清緣誠然替其憂心:“殿下的風刃雖然強勁無比,但是有攻無守,如果當時雷石獸首中蓄積的雷暴逆風而上,恐怕……”

而然,清緣的這段話還沒有說完,她麵前的兩扇房門已然被瞬影關上,門後傳出來的是瞬影離去的腳步聲,除此之外四周一片寂寥,清緣錯愕地站在門口,看著那兩扇剛剛關上的房門,幾乎呆住了。

不過,這也正是那個喜怒無常的騰王殿下,不言不語棄她而去總比莫名其妙又把她臭罵一頓的好,這麽一想倒也沒什麽了。

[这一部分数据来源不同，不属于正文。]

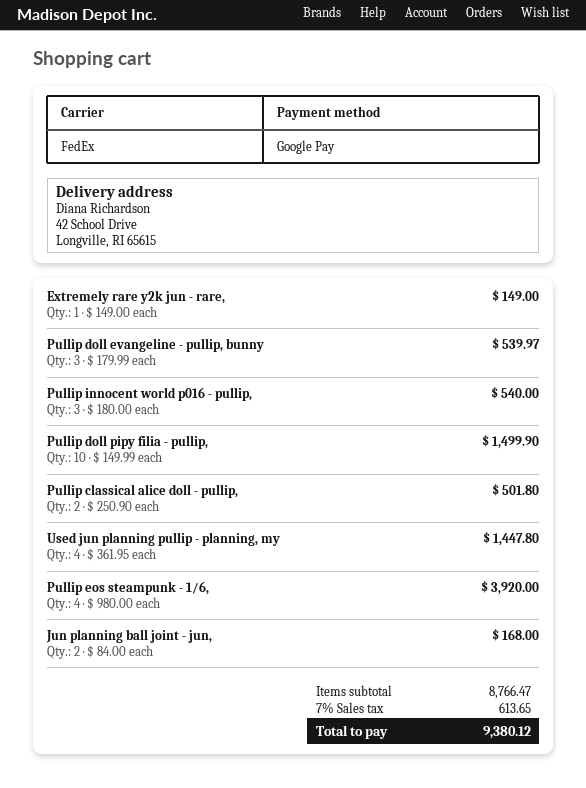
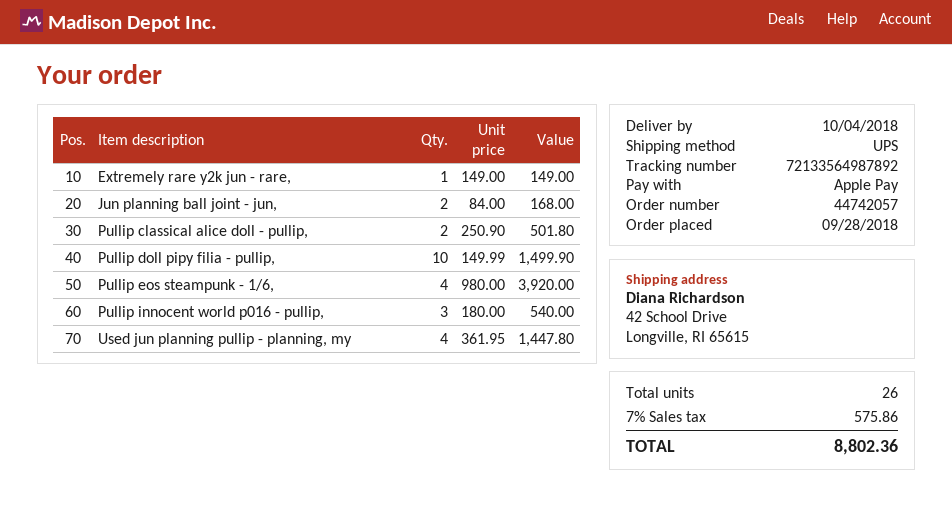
payment method: Google Pay -> Apple Pay
shipping method: FedEx -> UPS
Pullip doll evangeline - pullip, bunny: 3 x 179.99 = 539.97 -> none
tax: 7% = 613.65 -> 7% = 575.86
total: 9380.12 -> 8802.36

“打擾殿下休息了,正好我帶著治內傷的藥,就放在殿下門外了。”話說完之後,清緣的還站在門口,等了好一會兒聽不見裏麵的動靜,她才緩緩離開,整個人頓時輕鬆了不少,好似剛剛甩掉了一個偌大的包袱。

當清緣手上燈籠的光線消失在門外的時候,窗外又冷不防的冒出了狄旭略帶責備的低沉聲音:“你到底在做什麽呀?”

“你還陰魂不散了?”心緒不寧的瞬影陡然間又聽到狄旭的聲音,一下子就冒火了,根本就沒看清手邊有什麽東西,在黑暗中抓起一個物件就猛地往窗戶那邊猛砸過去。

“嘭”的一聲脆響,是瓷器撞到窗台上摔碎的聲音,狄旭蹲在窗戶下麵躲開之後又再次探出腦袋來,原本還提防著瞬影再來第二下,可是沒想到馬上就聽到了劇烈的咳嗽聲。

很快看到瞬影一隻手扶著桌子咳得身體微微彎曲,另一隻手緊緊捂住嘴強壓著聲音,眨眼間鮮紅的血液就源源不斷地從他的指縫間溢了出來。